About AMVUTTRA® (vutrisiran)

AMVUTTRA® (vutrisiran) is a transthyretin (TTR) silencer that delivers rapid knockdown of TTR at the source to address the underlying cause of transthyretin amyloidosis (ATTR). In a clinical study, AMVUTTRA rapidly knocked down TTR in as early as six weeks and decreased TTR levels by 87% with two and a half years of treatment.

It isapproved as a treatment for the polyneuropathy of hereditary transthyretin-mediated amyloidosis (hATTR-PN) in adults and for the cardiomyopathy of wild-type or hereditary transthyretin-mediated amyloidosis (ATTR-CM) in adults in various countries, globally. Administered quarterly via subcutaneous injection, AMVUTTRA is the first and only silencer approved for the treatment of ATTR-CM and hATTR-PN.
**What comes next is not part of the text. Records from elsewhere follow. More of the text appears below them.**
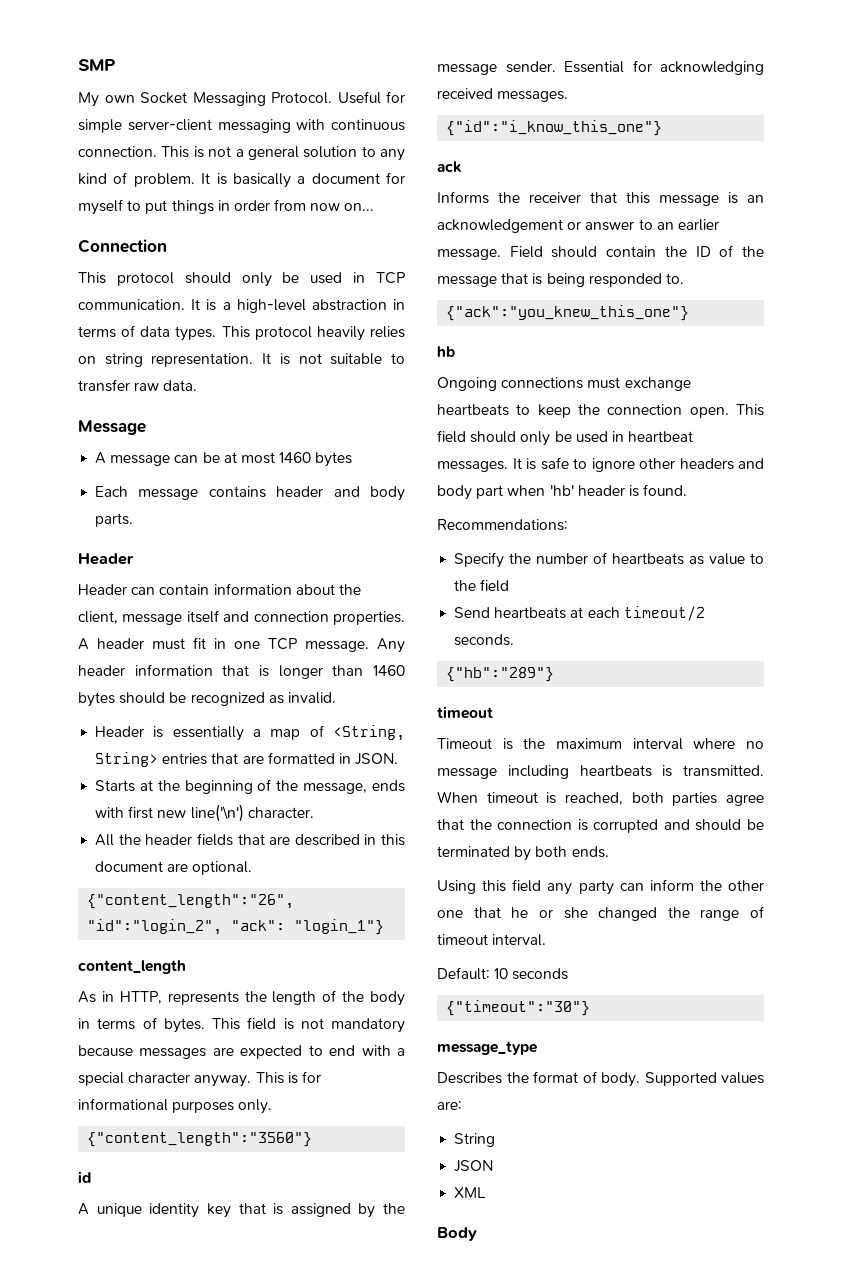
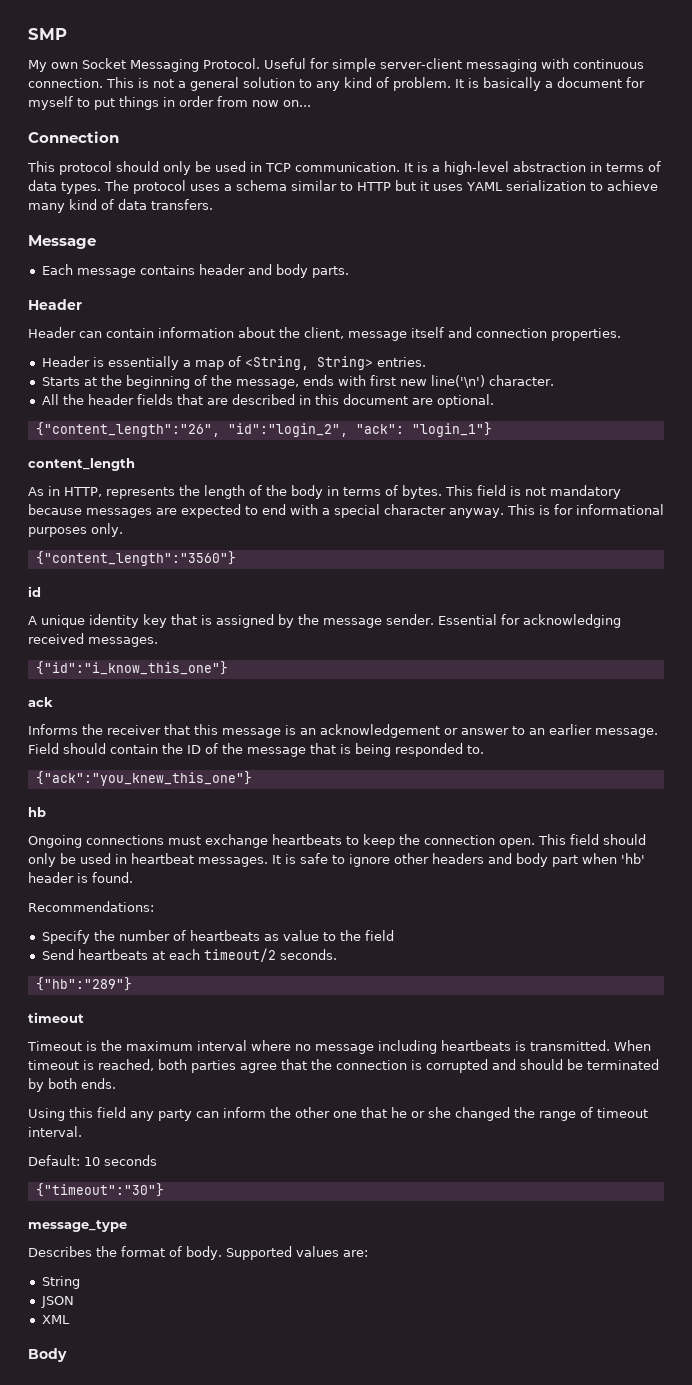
- This protocol heavily relies on string representation. It is not suitable to transfer raw data.
+ The protocol uses a schema similar to HTTP but it uses YAML serialization to achieve many kind of data transfers.
  Message
- A message can be at most 1460 bytes
- A header must fit in one TCP message. Any header information that is longer than 1460 bytes should be recognized as invalid.
- Header is essentially a map of <String, String> entries that are formatted in JSON.
+ Header is essentially a map of <String, String> entries.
About Transthyretin Amyloidosis (ATTR)

Transthyretin amyloidosis (ATTR) is an underdiagnosed, rapidly progressive, debilitating, and fatal disease caused by pathogenic transthyretin (TTR) proteins, which accumulate as amyloid deposits in various parts of the body, including the nerves, heart, and gastrointestinal tract. Patients may present with polyneuropathy, cardiomyopathy, or both manifestations of disease. There are two different forms of ATTR – hereditary ATTR (hATTR), which is caused by a TTR gene variant, and wild-type ATTR (wtATTR), which occurs without a TTR gene variant. It is estimated that more than 500,000 people worldwide live with ATTR.

About RNAi

RNAi (RNA interference) is a natural cellular process of gene silencing that represents one of the most promising and rapidly advancing frontiers in biology and drug development today. Its discovery has been heralded as “a major scientific breakthrough that happens once every decade or so,” and was recognized with the award of the 2006 Nobel Prize for Physiology or Medicine.
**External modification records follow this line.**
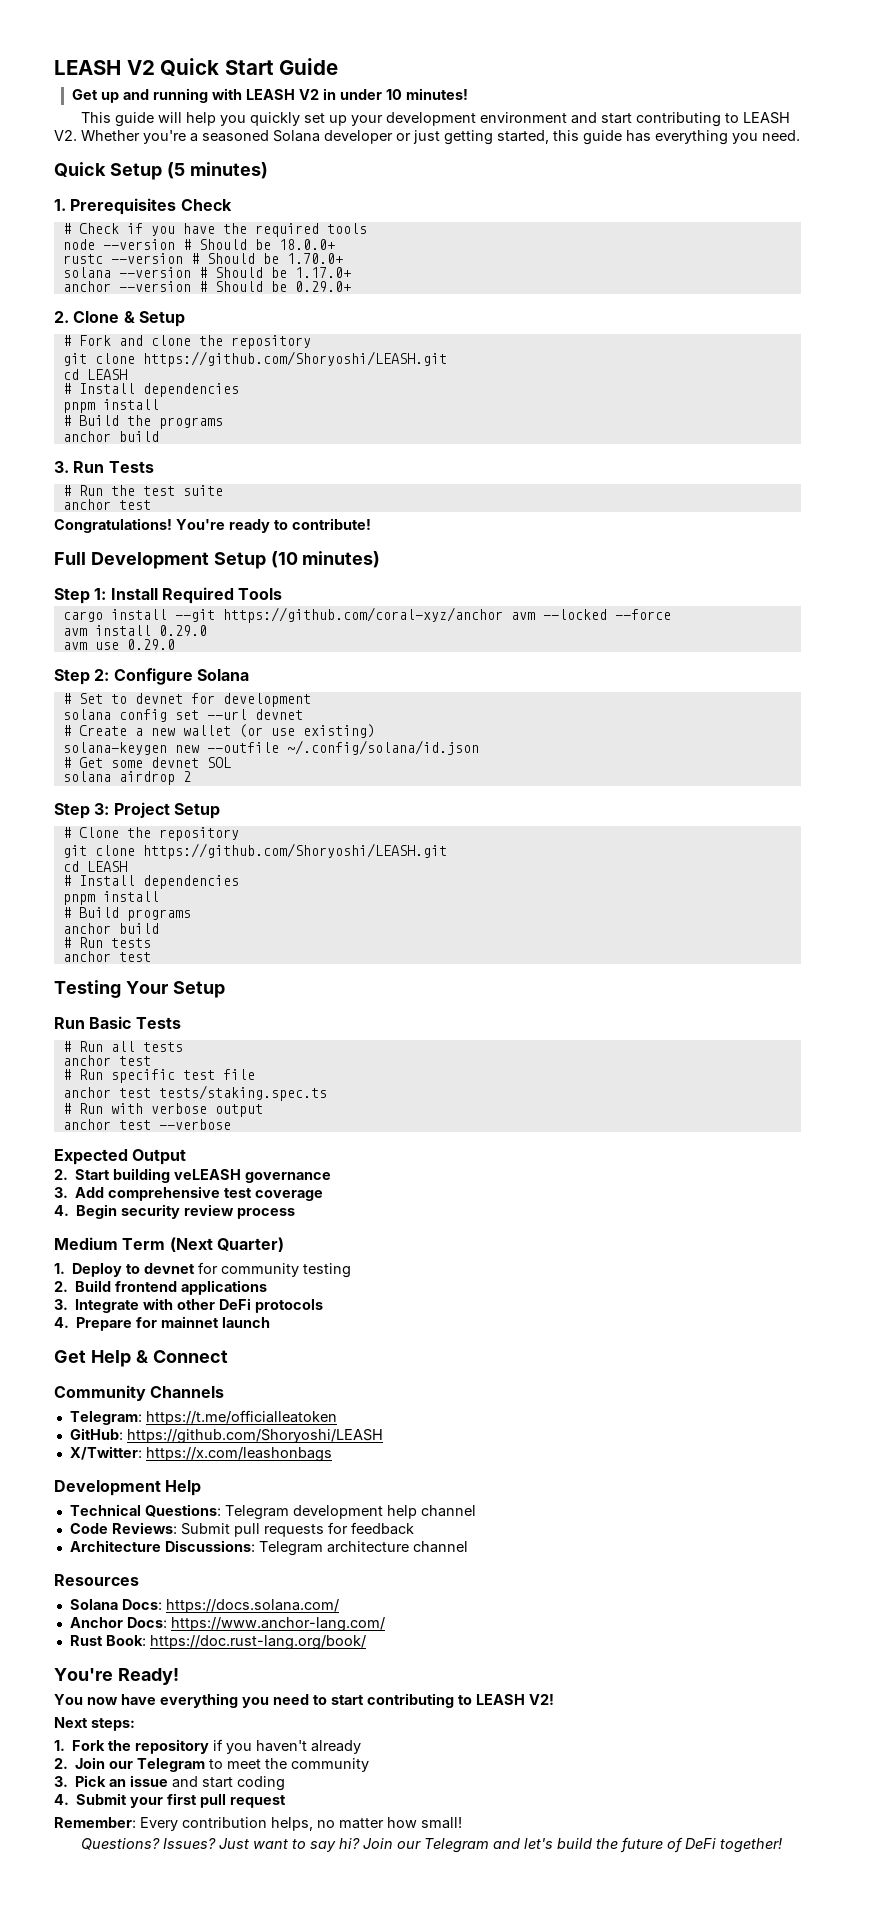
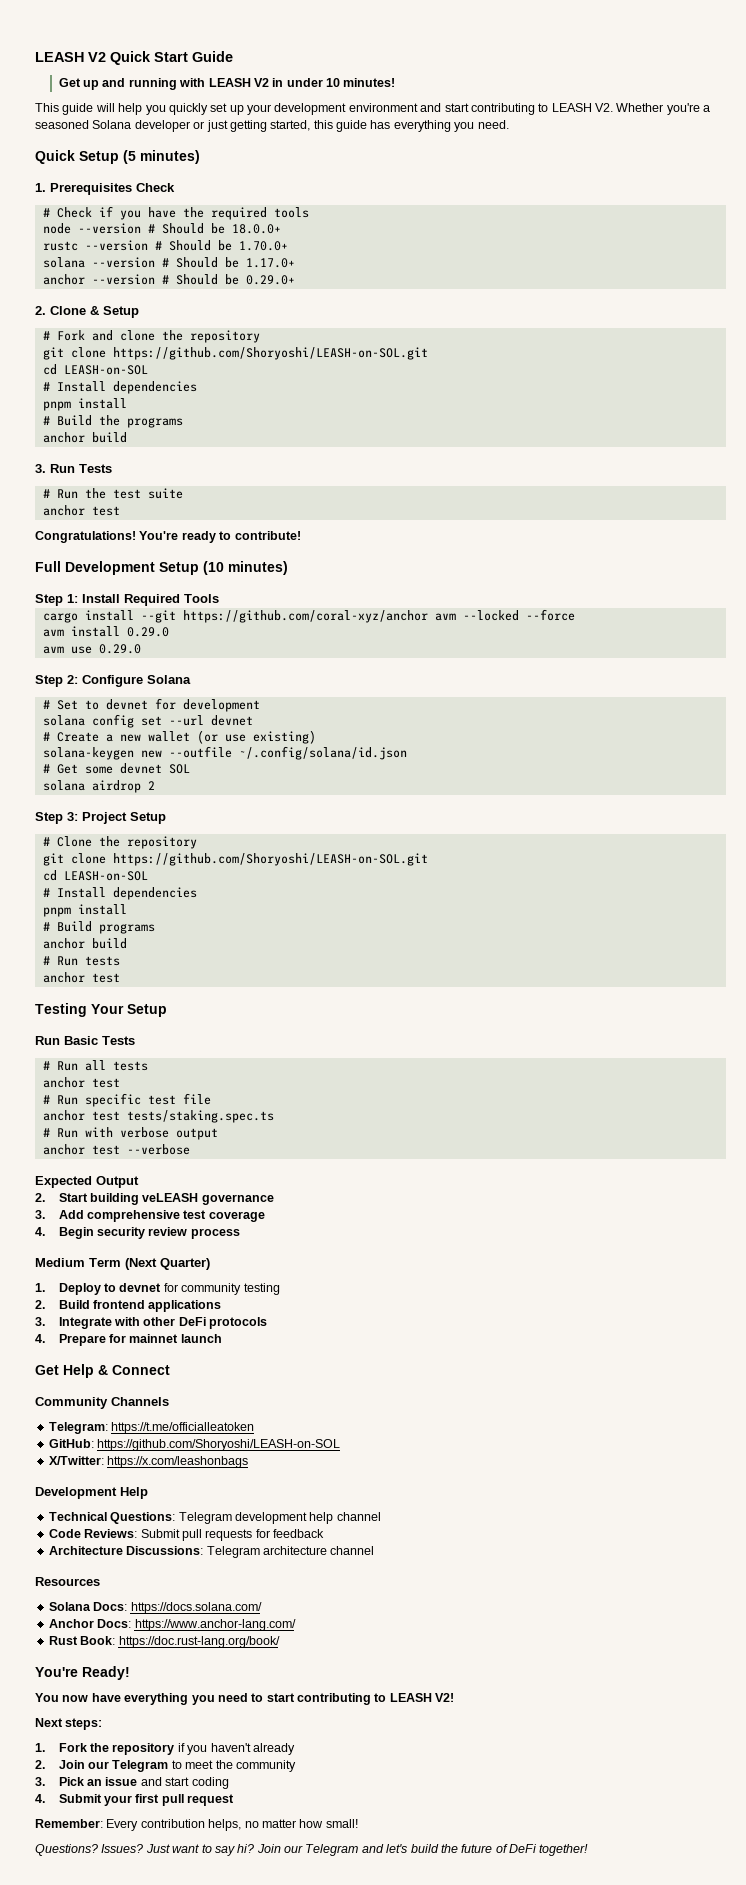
  # Fork and clone the repository
- git clone https://github.com/Shoryoshi/LEASH.git
- cd LEASH
+ git clone https://github.com/Shoryoshi/LEASH-on-SOL.git
+ cd LEASH-on-SOL
  # Clone the repository
- git clone https://github.com/Shoryoshi/LEASH.git
- cd LEASH
+ git clone https://github.com/Shoryoshi/LEASH-on-SOL.git
+ cd LEASH-on-SOL
- GitHub: https://github.com/Shoryoshi/LEASH
+ GitHub: https://github.com/Shoryoshi/LEASH-on-SOL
By harnessing the natural biological process of RNAi occurring in our cells, a new class of medicines known as RNAi therapeutics is now a reality. Small interfering RNA (siRNA), the molecules that mediate RNAi and comprise Alnylam’s RNAi therapeutic platform, function upstream of today’s medicines by potently silencing messenger RNA (mRNA) – the genetic precursors – that encode for disease-causing or disease pathway proteins, thus preventing them from being made. This is a revolutionary approach with the potential to transform the care of patients with genetic and other diseases.
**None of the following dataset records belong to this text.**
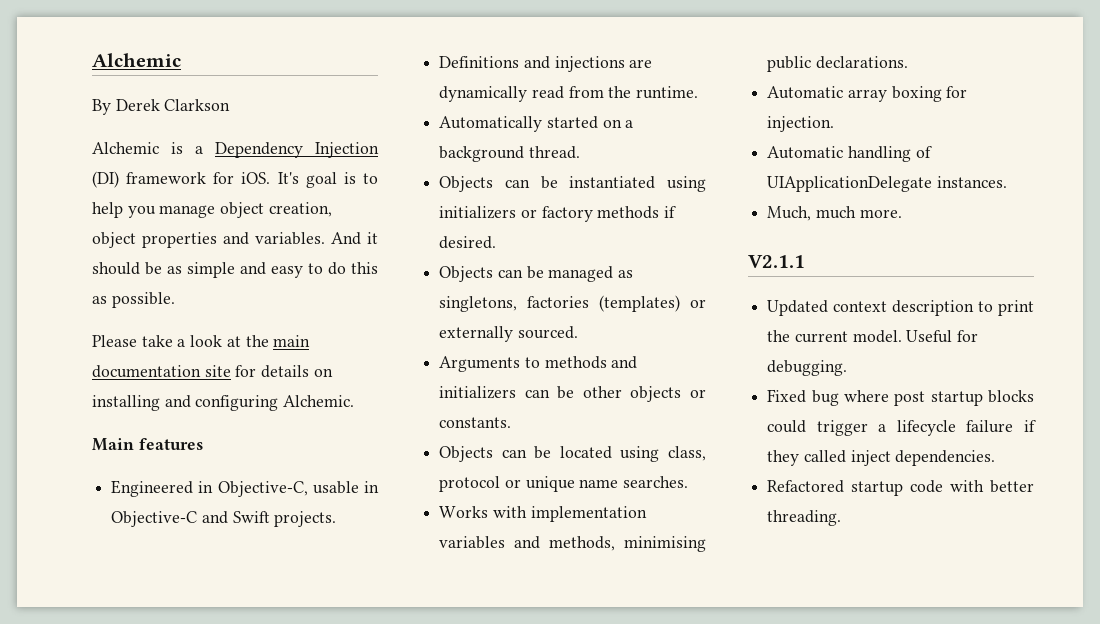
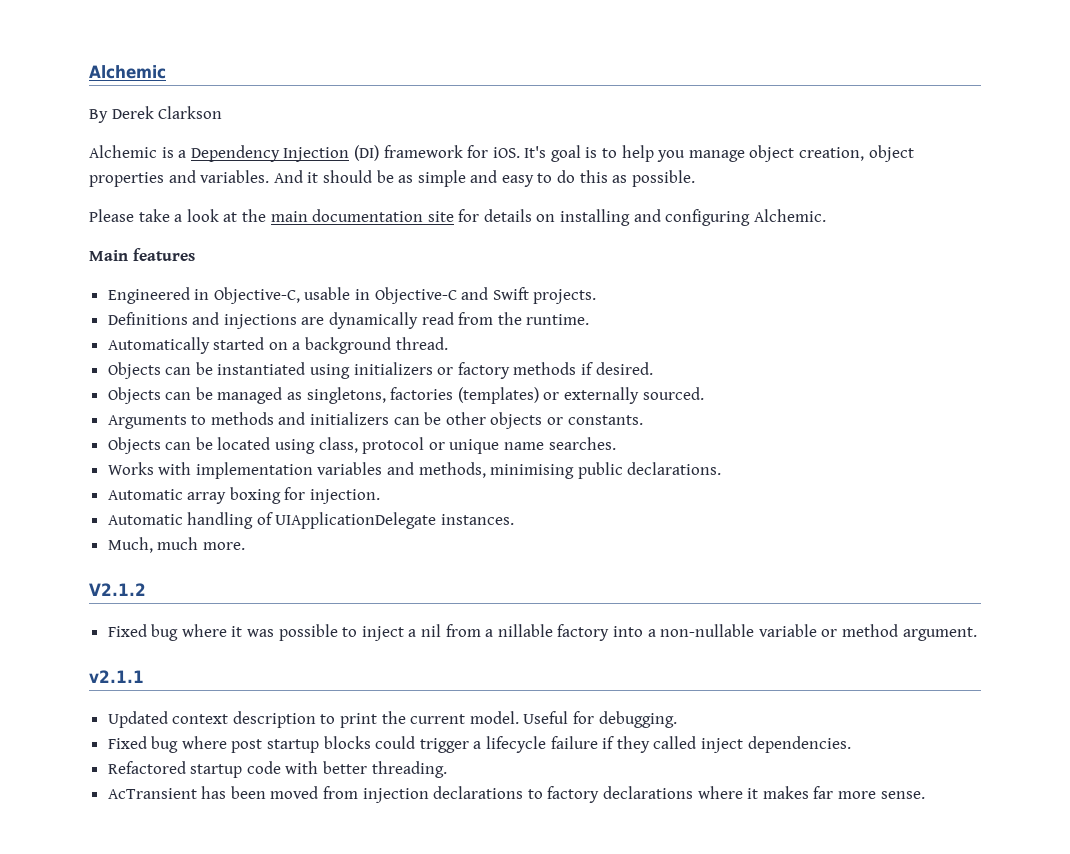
- V2.1.1
+ V2.1.2
+ Fixed bug where it was possible to inject a nil from a nillable factory into a non-nullable variable or method argument.
+ v2.1.1
+ AcTransient has been moved from injection declarations to factory declarations where it makes far more sense.

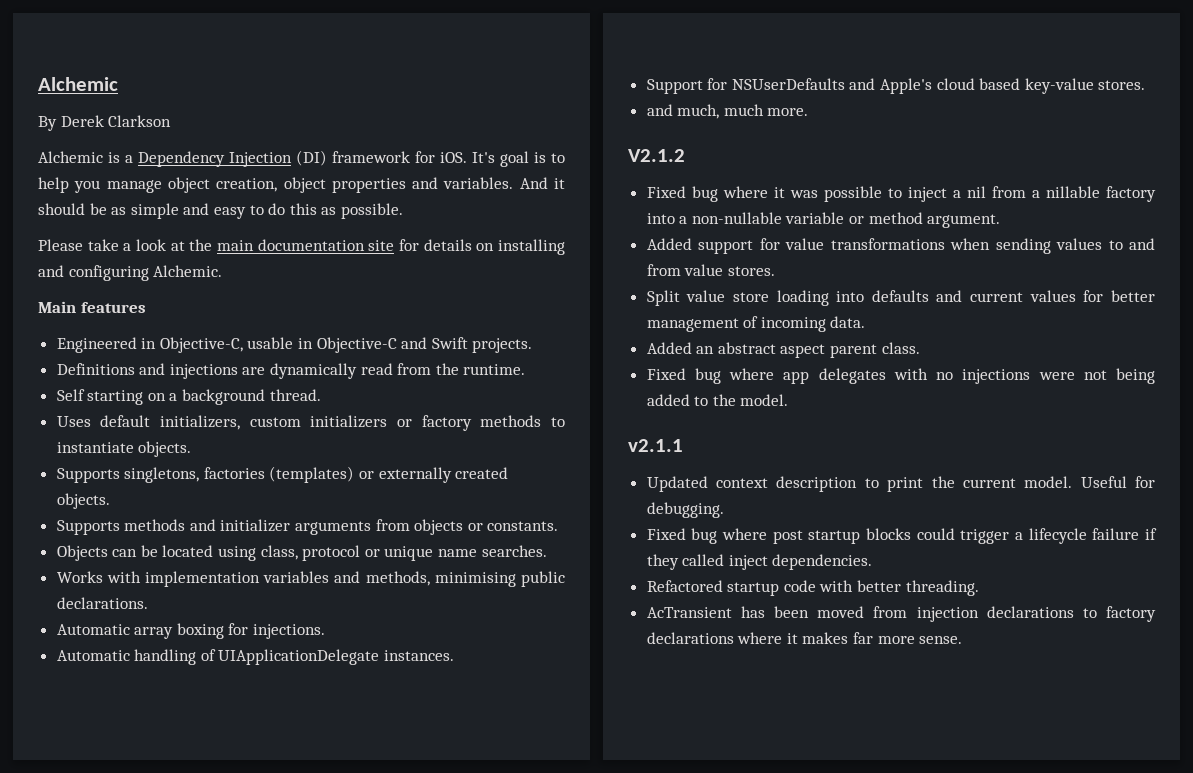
- Automatically started on a background thread.
+ Self starting on a background thread.
- Objects can be instantiated using initializers or factory methods if desired.
- Objects can be managed as singletons, factories (templates) or externally sourced.
- Arguments to methods and initializers can be other objects or constants.
+ Uses default initializers, custom initializers or factory methods to instantiate objects.
+ Supports singletons, factories (templates) or externally created objects.
+ Supports methods and initializer arguments from objects or constants.
- Automatic array boxing for injection.
+ Automatic array boxing for injections.
- Much, much more.
+ Support for NSUserDefaults and Apple's cloud based key-value stores.
+ and much, much more.
+ Added support for value transformations when sending values to and from value stores.
+ Split value store loading into defaults and current values for better management of incoming data.
+ Added an abstract aspect parent class.
+ Fixed bug where app delegates with no injections were not being added to the model.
About Alnylam Pharmaceuticals

Alnylam (Nasdaq: ALNY) is a leading global biopharmaceutical company and the pioneer of the RNA interference (RNAi) revolution. The Company is focused on developing transformative therapies with the potential to prevent, halt, or reverse disease. For more than two decades, Alnylam has advanced the Nobel-Prize-winning science of RNAi, delivering critical breakthroughs and six approved medicines.

Alnylam has medicines available in more than 70 countries and a rapidly expanding and robust pipeline, in addition to consistently being recognized as an exceptional workplace and socially responsible organization. The Company is executing on its Alnylam 2030 strategy to accelerate innovation and scale impact to transform human health.